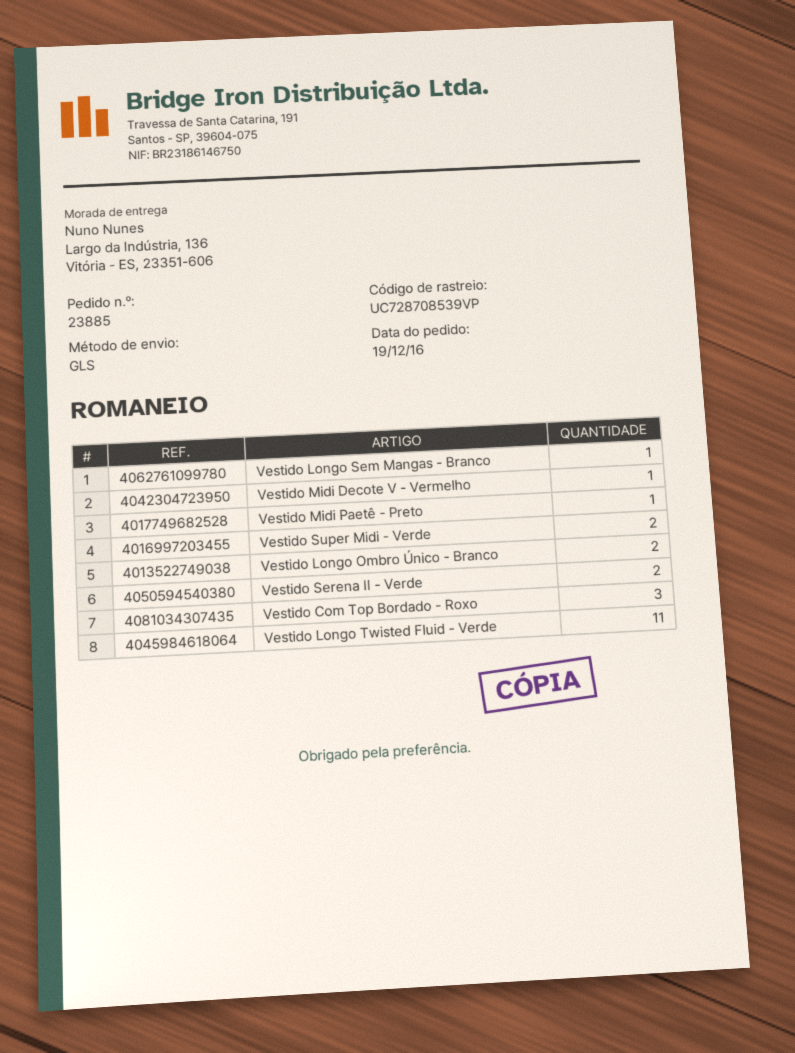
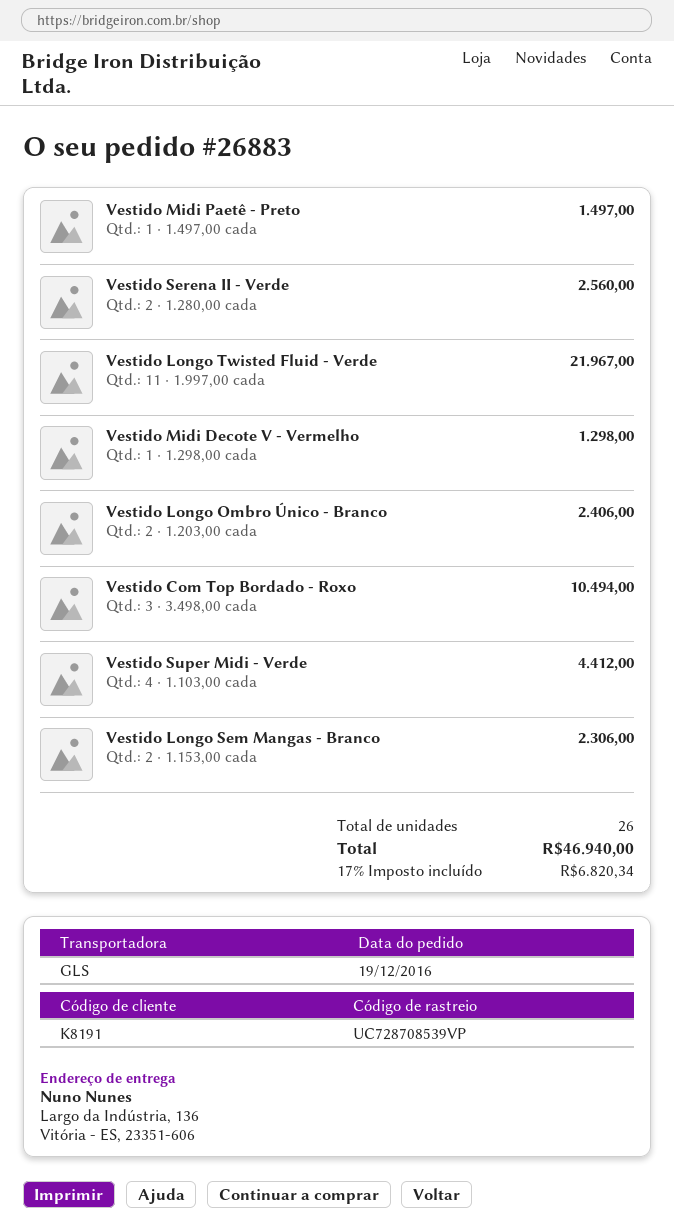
order number: 23885 -> 26883
Vestido Longo Sem Mangas - Branco: 1 -> 2
Vestido Super Midi - Verde: 2 -> 4

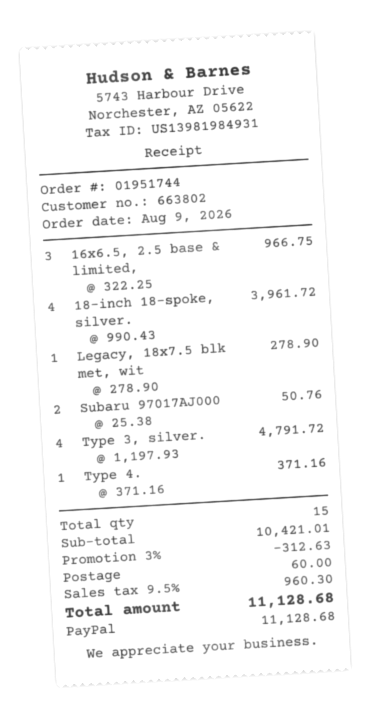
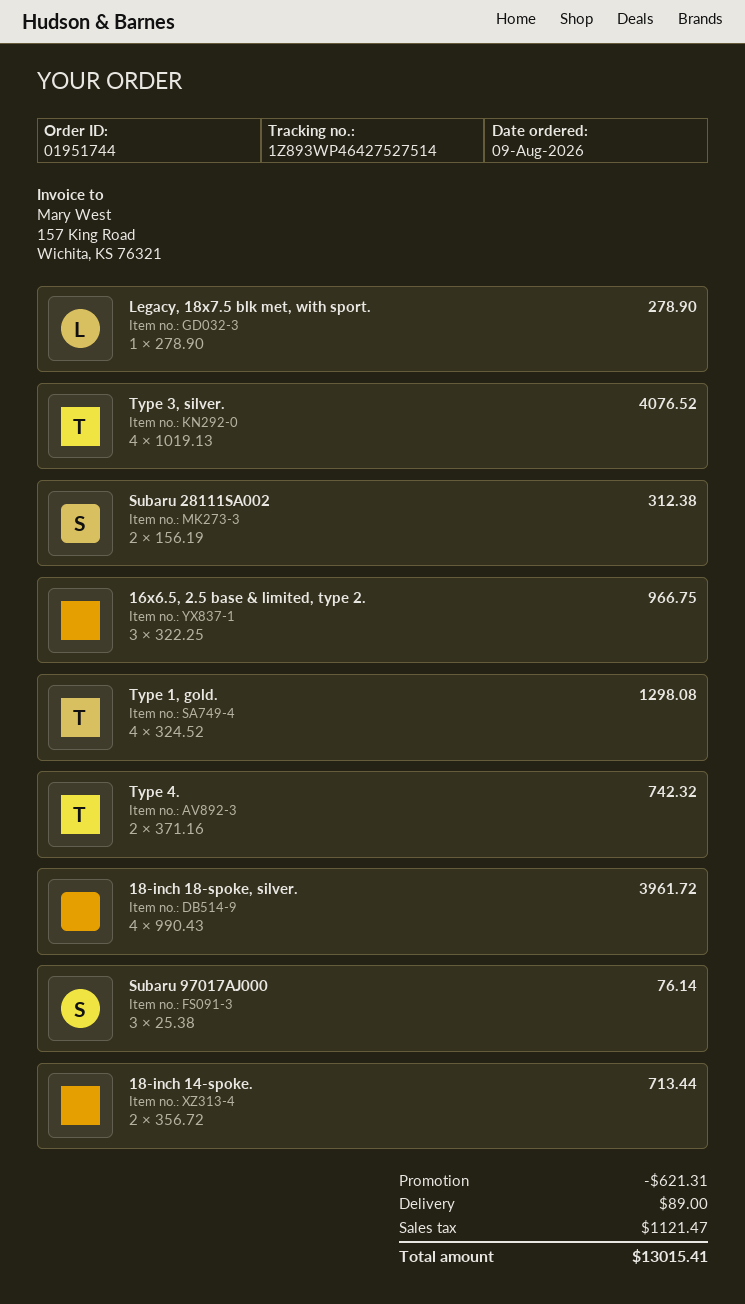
Subaru 97017AJ000: 2 x 25.38 = 50.76 -> 3 x 25.38 = 76.14
Type 3, silver.: 4 x 1197.93 = 4791.72 -> 4 x 1019.13 = 4076.52
Type 4.: 1 x 371.16 = 371.16 -> 2 x 371.16 = 742.32
Subaru 28111SA002: none -> 2 x 156.19 = 312.38
Type 1, gold.: none -> 4 x 324.52 = 1298.08
18-inch 14-spoke.: none -> 2 x 356.72 = 713.44
discount: 312.63 -> 621.31
shipping: 60.00 -> 89.00
tax: 960.30 -> 1121.47
total: 11128.68 -> 13015.41

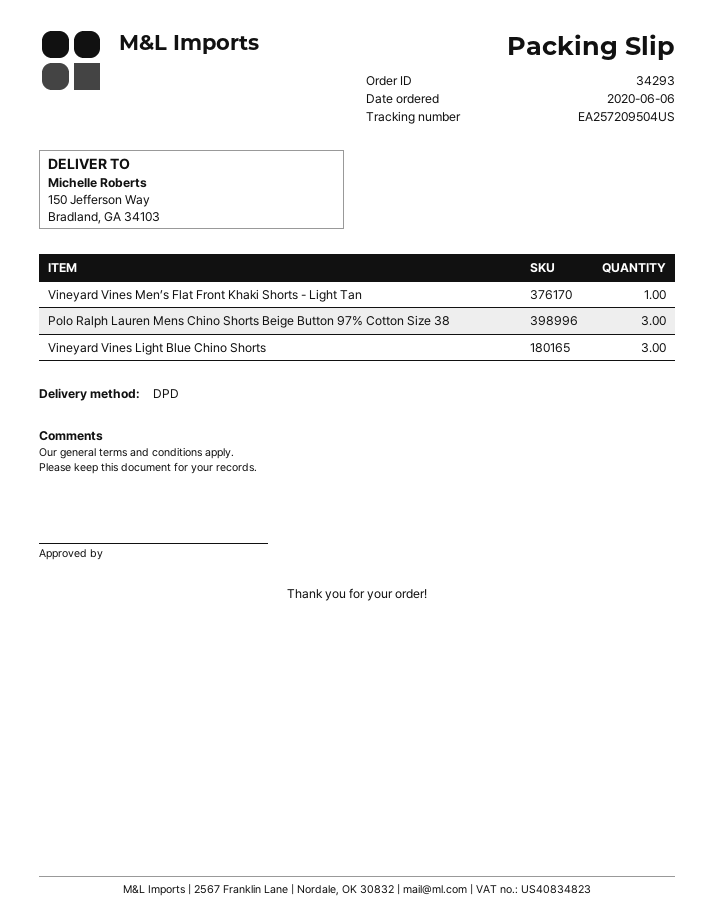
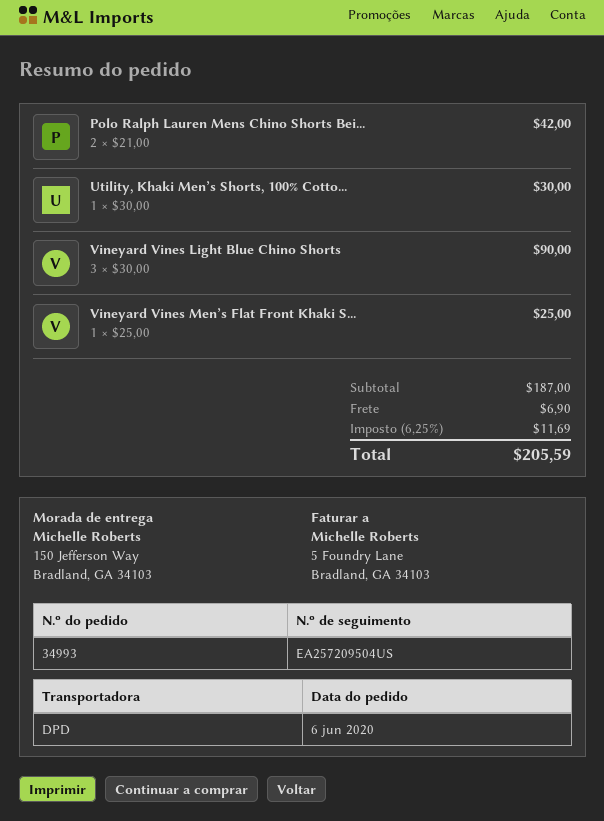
order number: 34293 -> 34993
Polo Ralph Lauren Mens Chino Shorts Beige Button 97% Cotton Size 38: 3 -> 2
Utility, Khaki Men’s Shorts, 100% Cotto...: none -> 1

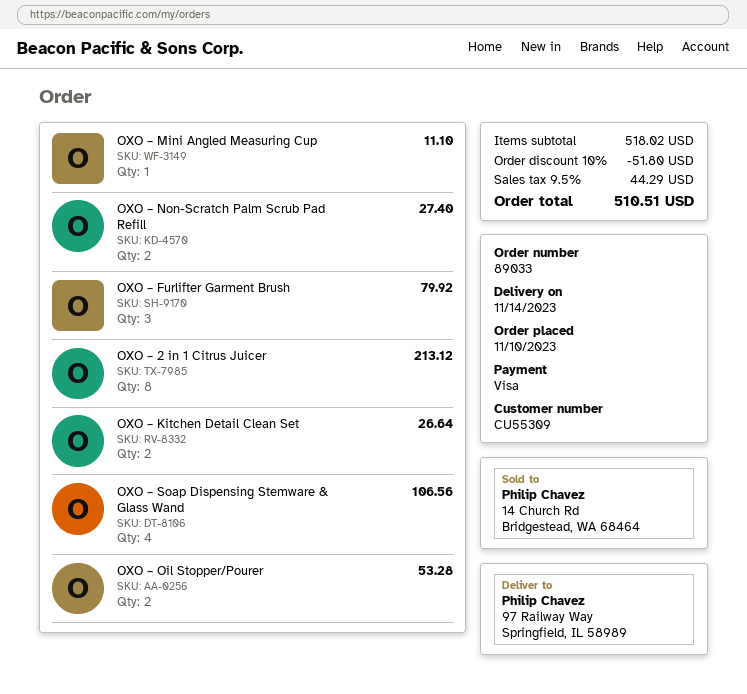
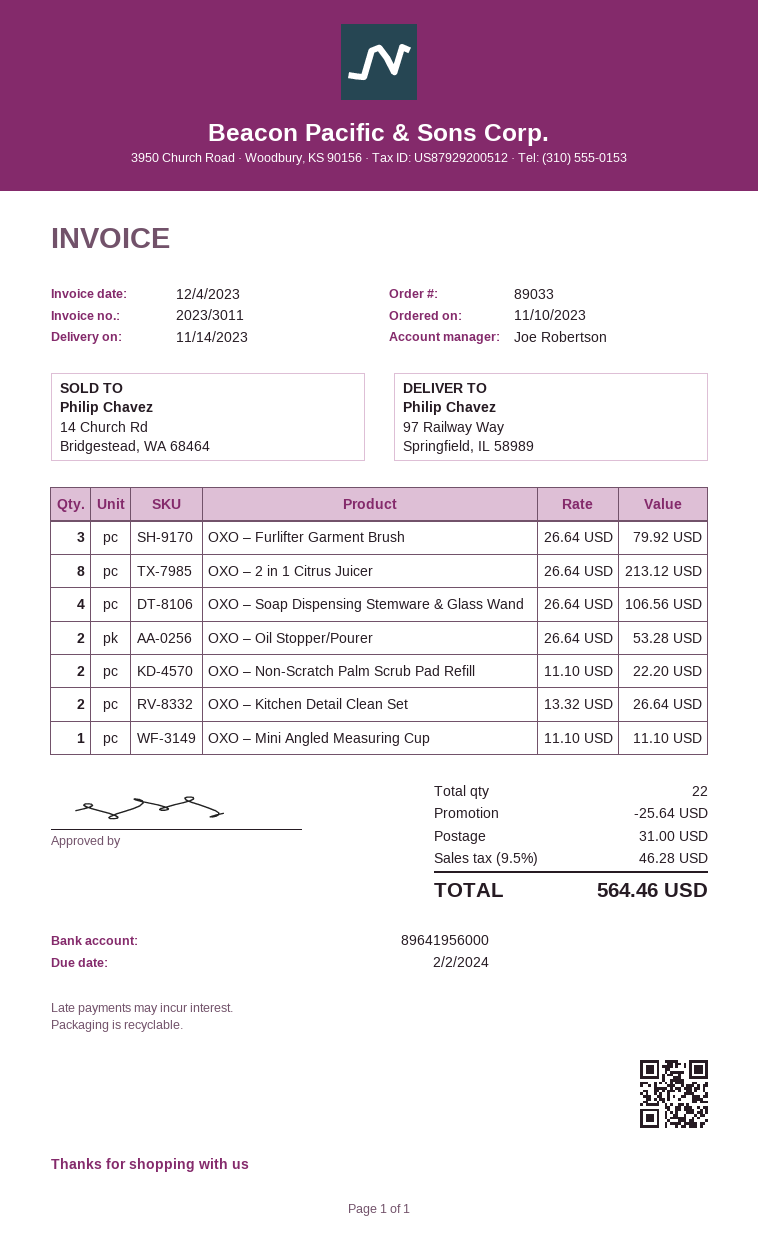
OXO – Non-Scratch Palm Scrub Pad Refill: 2 for 27.40 -> 2 for 22.20
discount: 51.80 -> 25.64
shipping: none -> 31.00
tax: 9.5% = 44.29 -> 9.5% = 46.28
total: 510.51 -> 564.46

........

DESCRIPTION OF THE TASK:
Could you output the full set of entries exactly, skipping every picture?

EXERCISE SOLUTION:
order number: 23885 -> 26883
Vestido Longo Sem Mangas - Branco: 1 -> 2
Vestido Super Midi - Verde: 2 -> 4

Subaru 97017AJ000: 2 x 25.38 = 50.76 -> 3 x 25.38 = 76.14
Type 3, silver.: 4 x 1197.93 = 4791.72 -> 4 x 1019.13 = 4076.52
Type 4.: 1 x 371.16 = 371.16 -> 2 x 371.16 = 742.32
Subaru 28111SA002: none -> 2 x 156.19 = 312.38
Type 1, gold.: none -> 4 x 324.52 = 1298.08
18-inch 14-spoke.: none -> 2 x 356.72 = 713.44
discount: 312.63 -> 621.31
shipping: 60.00 -> 89.00
tax: 960.30 -> 1121.47
total: 11128.68 -> 13015.41

order number: 34293 -> 34993
Polo Ralph Lauren Mens Chino Shorts Beige Button 97% Cotton Size 38: 3 -> 2
Utility, Khaki Men’s Shorts, 100% Cotto...: none -> 1

OXO – Non-Scratch Palm Scrub Pad Refill: 2 for 27.40 -> 2 for 22.20
discount: 51.80 -> 25.64
shipping: none -> 31.00
tax: 9.5% = 44.29 -> 9.5% = 46.28
total: 510.51 -> 564.46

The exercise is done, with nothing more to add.